§ **Aim of the task**
Going through the data below, find how many lines include the word "License", and reply with that number alone.

§ **Task input**
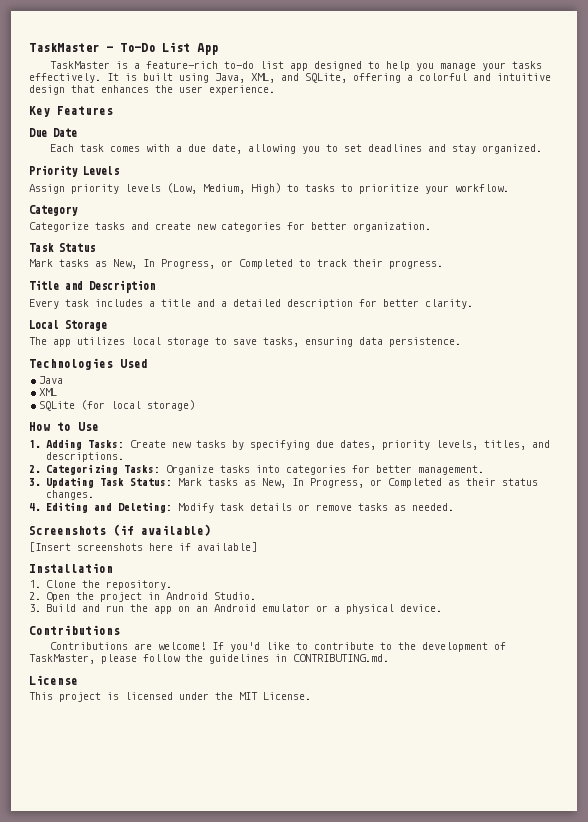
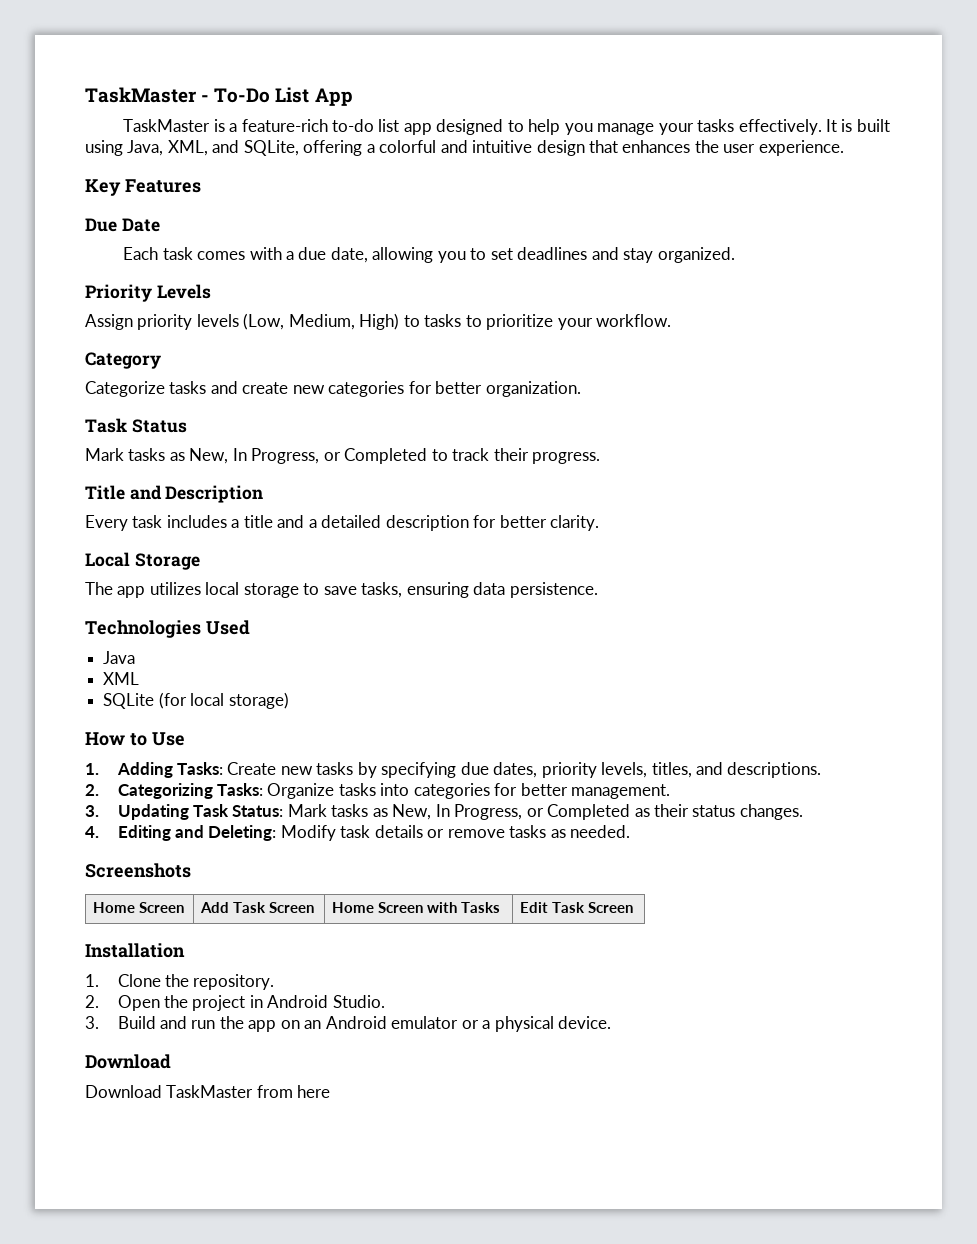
- Screenshots (if available)
- [Insert screenshots here if available]
+ Screenshots
+ Home Screen | Add Task Screen | Home Screen with Tasks | Edit Task Screen
  3. Build and run the app on an Android emulator or a physical device.
- Contributions
- Contributions are welcome! If you'd like to contribute to the development of TaskMaster, please follow the guidelines in CONTRIBUTING.md.
- License
- This project is licensed under the MIT License.
+ Download
+ Download TaskMaster from here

§ **Finished task**
2